# Batch Brewing Company - home brewing competition



## welly2 (4/2/16)

Seems Batch are offering a lucky home brewer the opportunity to brew one of a beer large scale. There's a short video with some of the details on their Facebook page: https://www.facebook.com/Batch-Brewing-Company-492600754155917


----------



## huez (4/2/16)

The only good beers to come out of batch brewing are the recipes they brew from home brewers. Quick someone win and go in and teach them how to brew a good ipa!


----------



## Topher (4/2/16)

Geez, not that ive had heaps.....but Id rate some of their beers ive had. The westcoast is quite nice on tap.

Ive had a rye that is nice too. 
There was a kettle soured ale that was nice too. 
Didnt like the milk stout for aome reaon.


----------



## Dan Pratt (4/2/16)

I'm in!!


----------



## kaiserben (6/2/16)

Topher said:


> Geez, not that ive had heaps.....but Id rate some of their beers ive had. The westcoast is quite nice on tap.
> ...
> Didnt like the milk stout for aome reaon.


I love their Milk Stout. 

Most are great. A few maybe haven't been particularly astounding, but I've never had a bad beer from them.


----------



## donald_trub (26/2/16)

Their 'MacBatch' oak aged heavy ale was in my top 2 worst beers of all time - in there with Matso's Chilli Beer. Can't decide which was worse though.

Their milk stout is decent and so is one of their rye beers - the Addison rye, the other one they always brew is a bit average though. Never been a fan of any of their hoppy beers though.


----------



## Dan Pratt (3/3/16)

has anyone heard back from them after doing the online entry ?


----------



## kaiserben (3/3/16)

Pratty1 said:


> has anyone heard back from them after doing the online entry ?


Yeah. I got an email with extensive details about entry requirements. 

Another mate entered but didn't get the email, so perhaps they selected a short-list based on those initial online entries ???


----------



## Dae Tripper (3/3/16)

Better check your spam. I got an email, but it took a while to get it after I filled in the form.


----------



## kaiserben (11/4/16)

Judging was held last Wednesday.
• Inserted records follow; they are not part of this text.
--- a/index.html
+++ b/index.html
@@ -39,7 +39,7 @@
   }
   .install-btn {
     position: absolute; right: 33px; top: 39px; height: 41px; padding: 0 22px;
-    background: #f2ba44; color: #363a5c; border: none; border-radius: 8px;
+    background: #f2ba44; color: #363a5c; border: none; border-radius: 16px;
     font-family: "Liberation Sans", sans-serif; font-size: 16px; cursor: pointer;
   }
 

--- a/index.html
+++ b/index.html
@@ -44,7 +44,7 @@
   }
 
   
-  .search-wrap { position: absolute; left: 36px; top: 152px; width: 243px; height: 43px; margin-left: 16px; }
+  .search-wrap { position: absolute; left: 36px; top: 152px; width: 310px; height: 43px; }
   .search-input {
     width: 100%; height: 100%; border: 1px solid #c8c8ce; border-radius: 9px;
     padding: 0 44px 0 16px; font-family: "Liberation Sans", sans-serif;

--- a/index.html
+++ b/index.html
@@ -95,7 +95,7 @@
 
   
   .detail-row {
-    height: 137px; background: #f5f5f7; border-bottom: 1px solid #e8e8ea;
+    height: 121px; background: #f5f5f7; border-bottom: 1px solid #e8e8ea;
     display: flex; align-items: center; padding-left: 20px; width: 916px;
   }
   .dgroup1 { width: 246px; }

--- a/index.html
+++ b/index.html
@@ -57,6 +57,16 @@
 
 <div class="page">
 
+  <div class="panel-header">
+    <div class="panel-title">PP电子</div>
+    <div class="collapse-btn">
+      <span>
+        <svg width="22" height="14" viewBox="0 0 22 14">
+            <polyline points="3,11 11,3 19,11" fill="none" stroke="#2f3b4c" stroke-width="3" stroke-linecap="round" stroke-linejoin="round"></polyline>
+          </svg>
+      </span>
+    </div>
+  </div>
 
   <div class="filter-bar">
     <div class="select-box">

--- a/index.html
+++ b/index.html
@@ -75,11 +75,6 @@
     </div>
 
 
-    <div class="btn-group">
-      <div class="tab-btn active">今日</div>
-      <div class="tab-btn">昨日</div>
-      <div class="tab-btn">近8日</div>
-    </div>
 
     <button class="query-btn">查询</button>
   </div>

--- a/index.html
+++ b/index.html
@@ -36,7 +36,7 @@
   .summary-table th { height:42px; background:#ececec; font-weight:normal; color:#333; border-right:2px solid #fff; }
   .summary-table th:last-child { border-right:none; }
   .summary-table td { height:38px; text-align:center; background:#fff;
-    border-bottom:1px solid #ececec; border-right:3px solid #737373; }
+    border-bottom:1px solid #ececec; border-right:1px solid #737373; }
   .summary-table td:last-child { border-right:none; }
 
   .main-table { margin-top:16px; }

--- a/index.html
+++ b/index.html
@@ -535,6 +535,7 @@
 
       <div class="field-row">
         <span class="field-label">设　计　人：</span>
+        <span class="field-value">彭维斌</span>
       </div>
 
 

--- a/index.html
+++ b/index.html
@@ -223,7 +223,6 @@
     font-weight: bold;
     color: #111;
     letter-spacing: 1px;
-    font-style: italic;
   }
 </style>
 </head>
Has anyone heard anything about results?


----------



## Dae Tripper (12/4/16)

I Facebooked them last night and they are still deciding.


----------



## kaiserben (14/4/16)

Just got an email. 

(and woo-hoo! I got through)


----------



## Yob (14/4/16)

To what?


----------



## kaiserben (14/4/16)

The 3 finalists get to make their beer on Batch's pilot system. From memory those beers get sold at the brewery (proceeds going to charity) and people vote for their favourite. The winner then makes a full-size batch at Batch.


----------



## CheekyPanda (23/4/16)

Hi Kaiserben, what did you brew? If you don't mind me asking?


----------



## kaiserben (25/4/16)

Mine was a schwarzbier.


----------



## CheekyPanda (3/5/16)

Cool, my mate got through to the three as well. He brewed a Tropical Stout. I never got to try it but by all accounts it was pretty good.

Good luck with the brew day.


----------



## kaiserben (18/8/16)

Tasting (and people's choice voting) for this comp is happening this Sunday, 3pm-8pm at Batch. 

Mine's the schwarzbier. 
The other two beers in the comp are an Oaked Chocolate Stout & a Lemon Myrtle Wheat.


----------



## Reman (18/8/16)

They all sound different but very damn tasty!


----------



## Ldog365 (21/8/16)

That lemon myrtle wheat was nice


----------



## kaiserben (22/8/16)

My schwarz won the comp. Now I get to brew it on the big equipment (5000L system, I think???) 

The Lemon Myrtle Wheat came second. 
The Oaked Choc Stout third.


----------



## mikec (22/8/16)

Well done!


----------



## Josh (22/8/16)

That's pretty cool. I entered the comp. Thought they might have emailed other entrants when the tasting was taking place. So we could come down. I couldn't have made it anyway, but it would have been good to decide not to go.

Looking forward to tasting the Schwarzbier. Mine came 2nd at Castle Hill.


----------



## pat86 (22/8/16)

Cool and congrats! Can you keep us posted ir even ping me an instant message when your beer is on tap again? I'll make sure to pop by and give it a try.


----------



## kaiserben (22/8/16)

Josh said:


> Thought they might have emailed other entrants when the tasting was taking place. So we could come down.


They didn't even email me! I only knew it was happening because I follow their Facebook page. 

I'll certainly post up again when it's ready to try.


----------